一見同じ(可視光線透過率が同程度)に見えても、製品によってUV・IRカット性能(公表されている紫外線・赤外線カット性能の測定規格も同一とは限らない)や施工後の耐久性など、目に見えない性能差があるカーフィルム。機能を求めてカーフィルムを施工する場合は、「スモークなら全てUVカット・遮熱性能がある」という誤認を取り払って製品を選びたい。

◆フロントガラスにも貼れる?

せっかく優れた性能のカーフィルムを施工するのであれば、車内全てのガラスに施工したいもの。ただ、ドライバーの中には「前の席はフィルムを貼れない」と聞いたり認識したりしている人もいるかもしれない。

現在国内では、ドライバーの視野を確保するため、道路運送車両法により「フロントガラス・運転席・助手席のフロント3面には、特定のもの以外のものが装着・貼り付け・塗装・刻印されていてはならない」と規定されている。その禁止項目から除外されているアイテムには、車検ステッカーやバックミラー、最近では自動ブレーキのカメラやドライブレコーダーなどがあり、その中に「ガラスに貼り付けた状態で可視光線透過率が70%以上を確保できる透明なもの」も含まれる。カーフィルムはこれに該当し、貼り付けた状態で可視光線透過率70%以上であればフロント3面にも貼ることができるのだ。

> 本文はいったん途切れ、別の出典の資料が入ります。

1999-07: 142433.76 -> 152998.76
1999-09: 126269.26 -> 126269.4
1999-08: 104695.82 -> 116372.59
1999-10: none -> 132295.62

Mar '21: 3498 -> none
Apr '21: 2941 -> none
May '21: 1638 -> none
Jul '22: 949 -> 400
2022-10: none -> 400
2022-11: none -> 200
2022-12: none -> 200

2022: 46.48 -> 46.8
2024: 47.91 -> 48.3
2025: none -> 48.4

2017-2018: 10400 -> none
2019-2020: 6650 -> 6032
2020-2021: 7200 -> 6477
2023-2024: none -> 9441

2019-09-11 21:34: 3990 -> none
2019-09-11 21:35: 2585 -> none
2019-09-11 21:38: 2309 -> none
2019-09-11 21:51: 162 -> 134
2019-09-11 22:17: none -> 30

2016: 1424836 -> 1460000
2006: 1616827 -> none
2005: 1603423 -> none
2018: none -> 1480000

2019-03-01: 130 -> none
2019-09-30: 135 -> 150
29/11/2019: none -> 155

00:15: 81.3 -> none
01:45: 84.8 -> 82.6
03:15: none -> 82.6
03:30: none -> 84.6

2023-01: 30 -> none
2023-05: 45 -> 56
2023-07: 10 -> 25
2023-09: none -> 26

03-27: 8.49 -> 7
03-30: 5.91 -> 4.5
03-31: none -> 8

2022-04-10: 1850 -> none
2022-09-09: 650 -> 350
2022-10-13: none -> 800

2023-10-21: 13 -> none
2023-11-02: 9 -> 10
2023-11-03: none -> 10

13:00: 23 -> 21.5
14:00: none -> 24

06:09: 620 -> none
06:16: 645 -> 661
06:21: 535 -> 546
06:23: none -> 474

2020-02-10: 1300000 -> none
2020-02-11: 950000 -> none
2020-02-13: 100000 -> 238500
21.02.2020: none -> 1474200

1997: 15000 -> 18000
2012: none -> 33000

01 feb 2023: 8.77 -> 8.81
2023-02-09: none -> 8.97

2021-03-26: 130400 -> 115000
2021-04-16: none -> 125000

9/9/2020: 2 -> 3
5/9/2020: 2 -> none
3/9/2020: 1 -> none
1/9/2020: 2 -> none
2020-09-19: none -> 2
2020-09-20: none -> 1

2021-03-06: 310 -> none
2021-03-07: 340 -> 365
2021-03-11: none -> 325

現在、各カーフィルムメーカーでは、窓ガラスに貼付した際の可視光線透過率の減衰を最小限に抑える高い可視光線透過率と、遮熱性能を兼備した製品をそれぞれにラインナップ。製品メーカーや施工店によっては、施工後の窓ガラスの可視光線透過率を証する可視光線透過率証明書も発行している。

ただ、この証明書はあくまで施工時点での透過率を証するもので、車検適合を保証するものではない。車検適合の可否は車検時の測定に基づくもので、例えば施工直後は適合基準値を上回っていても、フィルムの経年劣化や汚れなどで可視光線透過率が減衰しうる可能性があることも覚えておきたい。ちなみに運転席より後ろのガラスについては、スモークの濃いフィルムや透過しないステッカーなども貼ることが可能となっている。

◆プロへの相談のススメ

 合法で機能的にメリットあるカーフィルムだが、特にフロント3面へも貼る場合は、ドライバー側にも注意が必要なのが現状だ。前述の法規定が業界従事者でも正確に認識されておらず、それを一因に車検での不合格や整備・点検の入庫拒否に繋がりうることがある。また、施工上ゴミの混入を完全には防げない一方で、フィルム施工者の技量不足により余分に目に付くゴミが混入したり、施工時の水漏れにより電装品を破損してしまうケースも。また近年では、メーカーが自動ブレーキの動作保証の観点から、一部車種の取扱説明書にフィルム貼付の禁止を明記していたり、純正でUV・IRカット機能付きガラス搭載車の場合、カーフィルム施工後の性能差が小さく「思った程遮熱を体感できない」といったことも起こりうる。

 一方で、年々日本でも平均気温が上昇する中、省エネの面でも活用したいカーフィルム。施工する際は、製品に関しての情報はもとより、こうした法規制や車両の知識・施工技術をしっかり有し、施工前から施工後までしっかりフォローしてくれるプロに相談してみるのがオススメだ。